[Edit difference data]

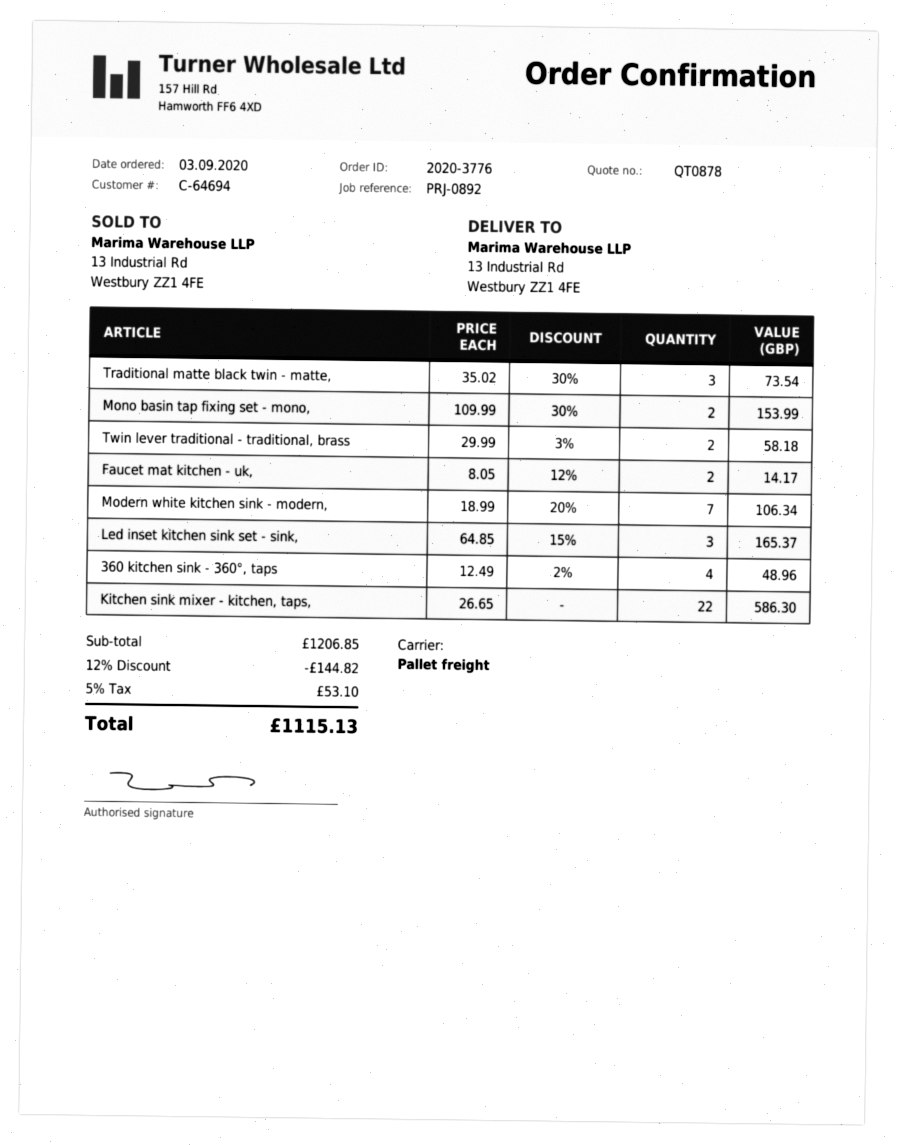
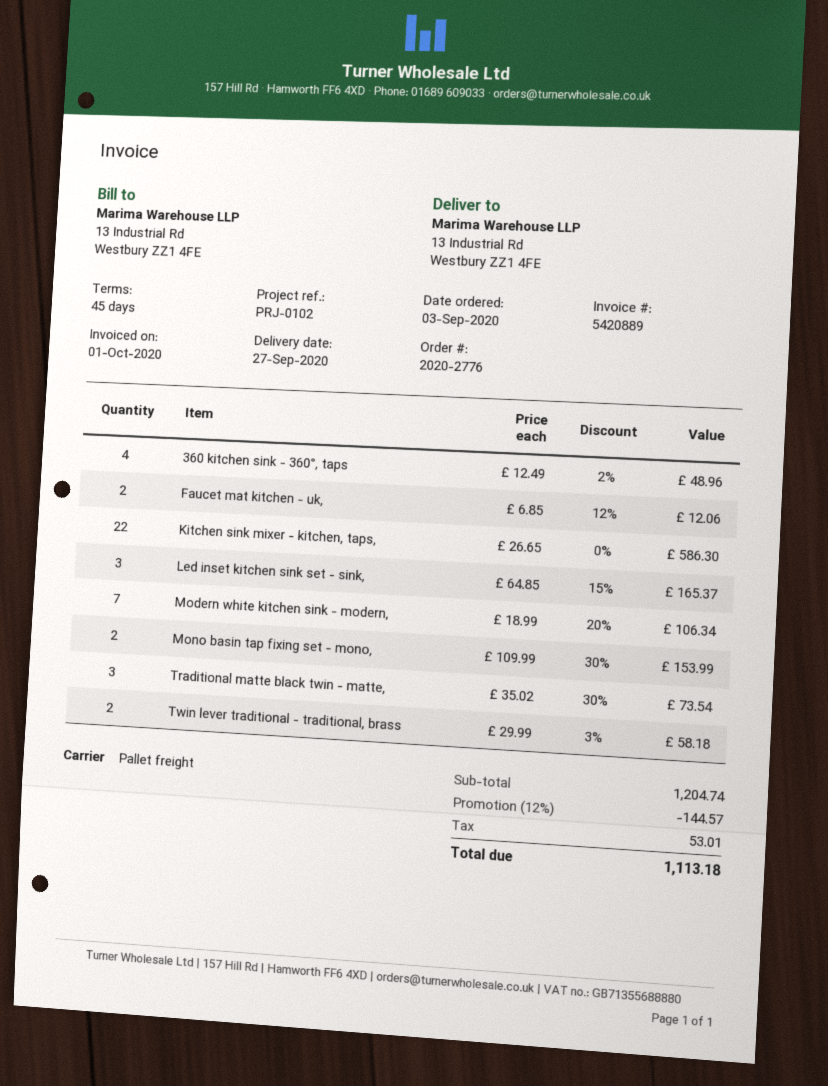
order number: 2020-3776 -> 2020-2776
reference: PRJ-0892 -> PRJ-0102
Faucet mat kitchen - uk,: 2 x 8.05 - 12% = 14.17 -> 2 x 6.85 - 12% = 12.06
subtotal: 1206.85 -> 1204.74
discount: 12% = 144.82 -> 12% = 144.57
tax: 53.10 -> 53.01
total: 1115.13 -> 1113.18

= WHAT YOU SHOULD DO =
Could you restate, word for word, every line from the one containing "Faucet mat kitchen" through the last line of the records above, and nothing more?

= RESPONSE FOR THIS EXERCISE =
Faucet mat kitchen - uk,: 2 x 8.05 - 12% = 14.17 -> 2 x 6.85 - 12% = 12.06
subtotal: 1206.85 -> 1204.74
discount: 12% = 144.82 -> 12% = 144.57
tax: 53.10 -> 53.01
total: 1115.13 -> 1113.18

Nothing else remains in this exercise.